= EXERCISE BRIEF =
Give back the records below verbatim, please, but without a single image.

= PROVIDED ENTRIES =
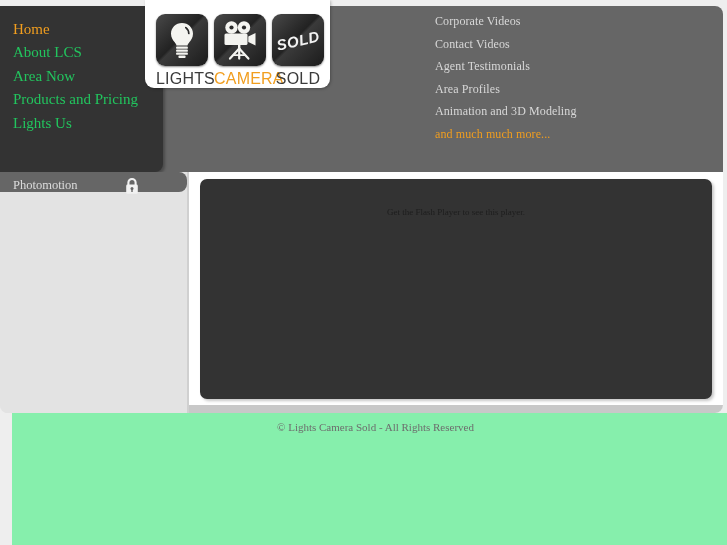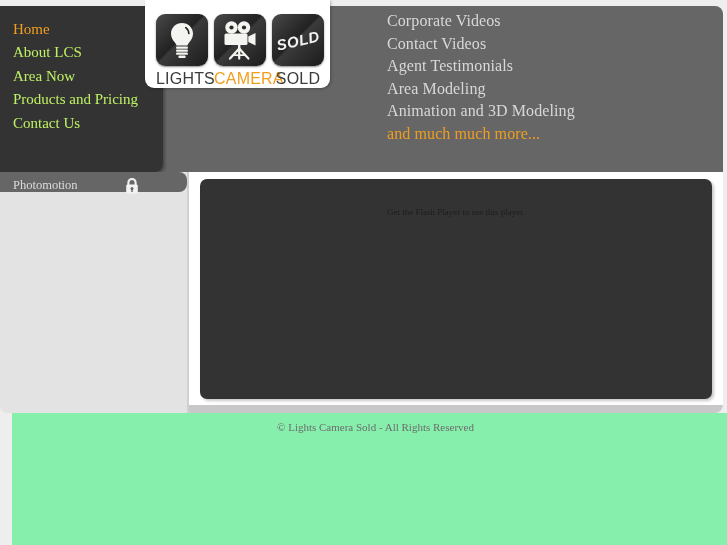--- a/index.html
+++ b/index.html
@@ -52,10 +52,11 @@
   }
   .services li {
     color: #d8d8d8;
-    font-size: 16px;
+    font-size: 12px;
     line-height: 22.5px;
     letter-spacing: 0.1px;
     white-space: nowrap;
+    margin-left: 48px;
   }
   .services li.accent {
     color: #f19e1f;

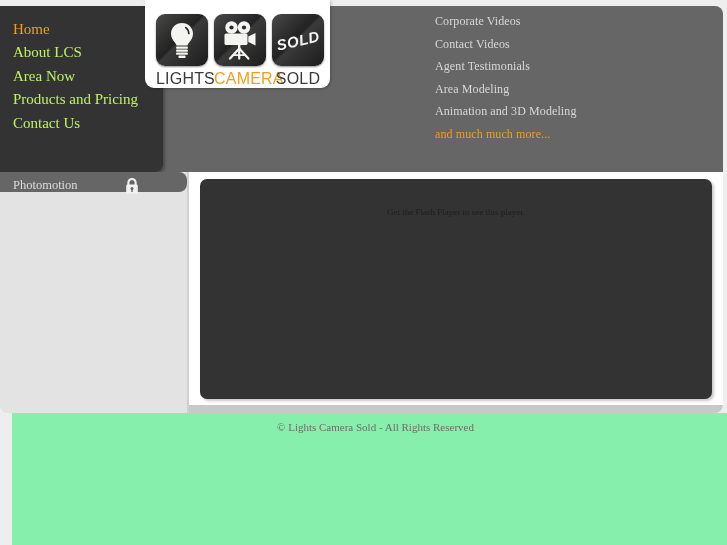--- a/index.html
+++ b/index.html
@@ -82,7 +82,7 @@
   .nav-list li {
     font-size: 15px;
     line-height: 23.4px;
-    color: #bef264;
+    color: #22c55e;
     white-space: nowrap;
     cursor: pointer;
   }

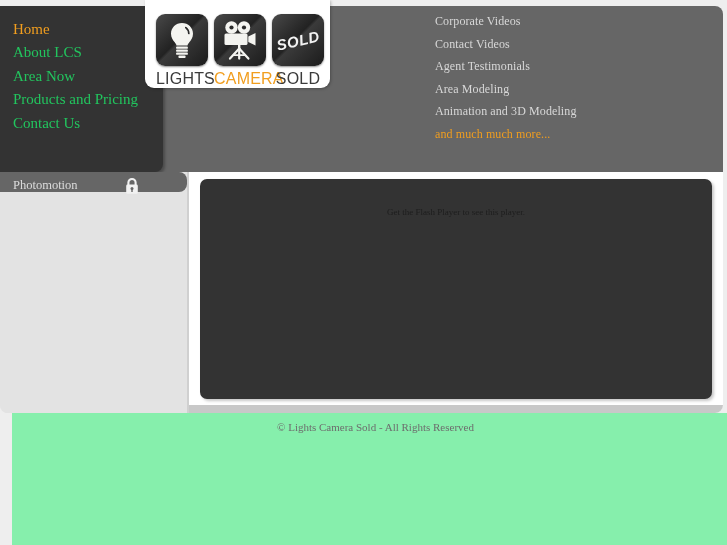--- a/index.html
+++ b/index.html
@@ -278,7 +278,7 @@
         <li>Corporate Videos</li>
         <li>Contact Videos</li>
         <li>Agent Testimonials</li>
-        <li>Area Modeling</li>
+        <li>Area Profiles</li>
         <li>Animation and 3D Modeling</li>
         <li class="accent">and much much more...</li>
       </ul>

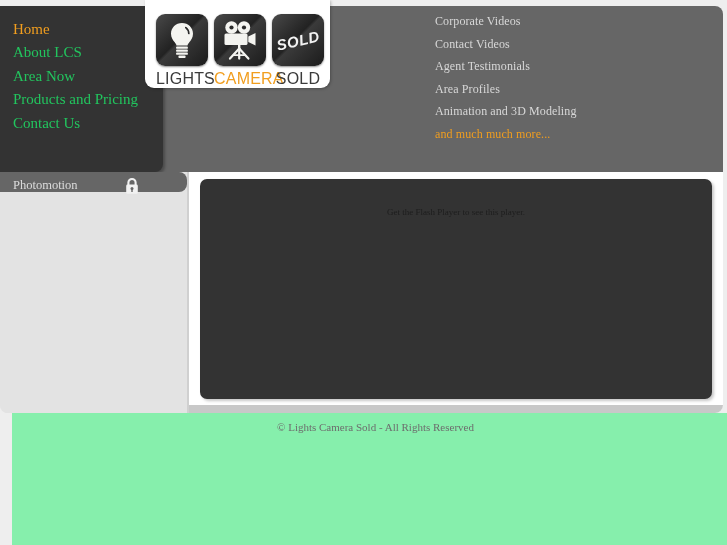--- a/index.html
+++ b/index.html
@@ -290,7 +290,7 @@
         <li>About LCS</li>
         <li>Area Now</li>
         <li>Products and Pricing</li>
-        <li>Contact Us</li>
+        <li>Lights Us</li>
       </ul>
     </div>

= EXERCISE OUTPUT =
--- a/index.html
+++ b/index.html
@@ -52,10 +52,11 @@
   }
   .services li {
     color: #d8d8d8;
-    font-size: 16px;
+    font-size: 12px;
     line-height: 22.5px;
     letter-spacing: 0.1px;
     white-space: nowrap;
+    margin-left: 48px;
   }
   .services li.accent {
     color: #f19e1f;

--- a/index.html
+++ b/index.html
@@ -82,7 +82,7 @@
   .nav-list li {
     font-size: 15px;
     line-height: 23.4px;
-    color: #bef264;
+    color: #22c55e;
     white-space: nowrap;
     cursor: pointer;
   }

--- a/index.html
+++ b/index.html
@@ -278,7 +278,7 @@
         <li>Corporate Videos</li>
         <li>Contact Videos</li>
         <li>Agent Testimonials</li>
-        <li>Area Modeling</li>
+        <li>Area Profiles</li>
         <li>Animation and 3D Modeling</li>
         <li class="accent">and much much more...</li>
       </ul>

--- a/index.html
+++ b/index.html
@@ -290,7 +290,7 @@
         <li>About LCS</li>
         <li>Area Now</li>
         <li>Products and Pricing</li>
-        <li>Contact Us</li>
+        <li>Lights Us</li>
       </ul>
     </div>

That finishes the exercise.